## Work required
In the following listing, work out how many lines contain the string "title", and state only that number.

══ Given records ══

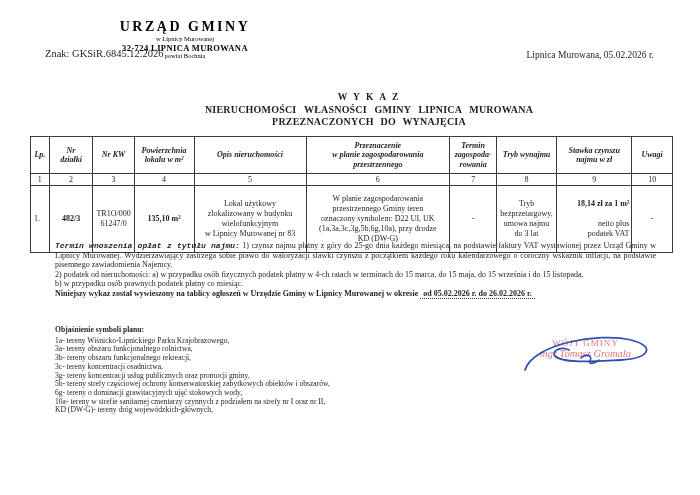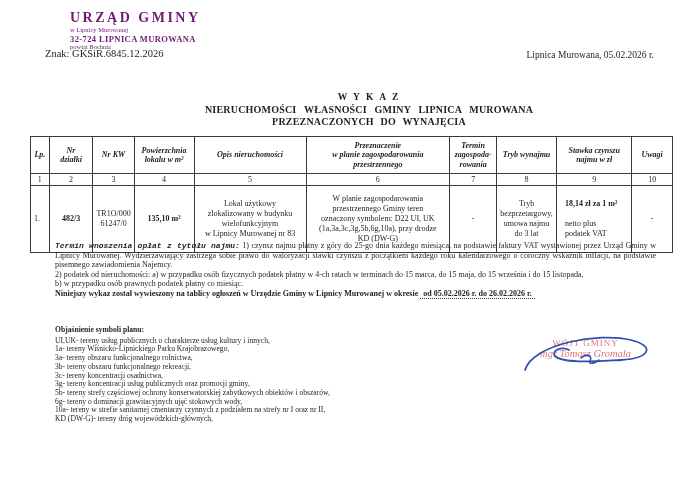--- a/index.html
+++ b/index.html
@@ -3,22 +3,22 @@
 <meta charset="utf-8">
 <style>
   html,body{margin:0;padding:0;}
   body{
     width:700px;height:495px;position:relative;overflow:hidden;
     background:#ffffff;color:#1f1f1f;
     font-family:"Liberation Serif", serif;
   }
   
   .stamp{
-    position:absolute;left:70px;top:11px;width:230px;
-    color:#701a75;line-height:1.05;
+    position:absolute;left:70px;top:20px;width:230px;text-align:center;
+    color:#000000;line-height:1.05;
   }
   .stamp-org{font-size:14px;letter-spacing:2.5px;font-weight:600;}
   .stamp-sub1{font-size:6.5px;margin-top:1px;}
   .stamp-sub2{font-size:8.5px;font-weight:700;letter-spacing:.4px;margin-top:1px;}
   .stamp-sub3{font-size:6.5px;margin-top:1px;}
   .znak{position:absolute;left:45px;top:48px;font-size:10.5px;}
   .place-date{position:absolute;right:46px;top:50px;font-size:9.5px;}
   
   .title{position:absolute;top:92px;left:0;width:100%;text-align:center;font-weight:700;padding-left:19px;}
   .title-l1{font-size:9.5px;letter-spacing:2px;}
@@ -32,21 +32,21 @@
     font-weight:700;font-style:italic;font-size:8px;line-height:9.5px;
     padding:3px 1px;vertical-align:middle;white-space:pre-line;height:30px;
   }
   tr.nums td{font-size:8px;text-align:center;padding:0;height:11px;line-height:11px;}
   tr.data td{
     font-size:8px;line-height:10px;text-align:center;vertical-align:middle;
     padding:3px 2px;height:52px;white-space:pre-line;
   }
   tr.data td.lp{text-align:left;padding-left:3px;}
   tr.data td.bold{font-weight:700;}
-  tr.data td.stawka{text-align:left;padding-left:8px;}
+  tr.data td.stawka{text-align:right;padding-left:8px;}
   .stawka-bold{font-weight:700;}
   
   .notes{position:absolute;left:55px;right:44px;top:241px;font-size:8px;line-height:9.6px;text-align:justify;}
   .notes p{margin:0;}
   .bold-ital{font-weight:700;font-style:italic;font-family:Liberation Mono, monospace;}
   .notice{font-weight:700;text-align:left;margin-top:1px;}
   .period{border-bottom:1px dotted #333;padding:0 3px;}
   
   .legend{position:absolute;left:55px;top:326px;font-size:7.6px;line-height:8.7px;}
   .legend-head{font-weight:700;margin-bottom:2px;}
@@ -153,21 +153,20 @@
 
 <div class="notes">
   <p><span class="bold-ital">Termin wnoszenia opłat z tytułu najmu:</span><span> 1) czynsz najmu płatny z góry do 25-go dnia każdego miesiąca, na podstawie faktury VAT wystawionej przez Urząd Gminy w Lipnicy Murowanej. Wydzierżawiający zastrzega sobie prawo do waloryzacji stawki czynszu z początkiem każdego roku kalendarzowego o coroczny wskaźnik inflacji, na podstawie pisemnego zawiadomienia Najemcy.</span></p>
   <p style="white-space:pre-line">2) podatek od nieruchomości: a) w przypadku osób fizycznych podatek płatny w 4-ch ratach w terminach do 15 marca, do 15 maja, do 15 września i do 15 listopada,
 b) w przypadku osób prawnych podatek płatny co miesiąc.</p>
   <p class="notice"><span>Niniejszy wykaz został wywieszony na tablicy ogłoszeń w Urzędzie Gminy w Lipnicy Murowanej w okresie</span> <span class="period">od 05.02.2026 r. do  26.02.2026 r.</span></p>
 </div>
 
 <div class="legend">
   <div class="legend-head">Objaśnienie symboli planu:</div>
-  <div>UI,UK- tereny usług publicznych o charakterze usług kultury i innych,</div>
   <div>1a- tereny Wiśnicko-Lipnickiego Parku Krajobrazowego,</div>
   <div>3a- tereny obszaru funkcjonalnego rolnictwa,</div>
   <div>3b- tereny obszaru funkcjonalnego rekreacji,</div>
   <div>3c- tereny koncentracji osadnictwa,</div>
   <div>3g- tereny koncentracji usług publicznych oraz promocji gminy,</div>
   <div>5b- tereny strefy częściowej ochrony konserwatorskiej zabytkowych obiektów i obszarów,</div>
   <div>6g- tereny o dominacji grawitacyjnych ujęć stokowych wody,</div>
   <div>10a- tereny w strefie sanitarnej cmentarzy czynnych z podziałem na strefy nr I oraz nr II,</div>
   <div>KD (DW-G)- tereny dróg wojewódzkich-głównych,</div>
 </div>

═══

## Response area
2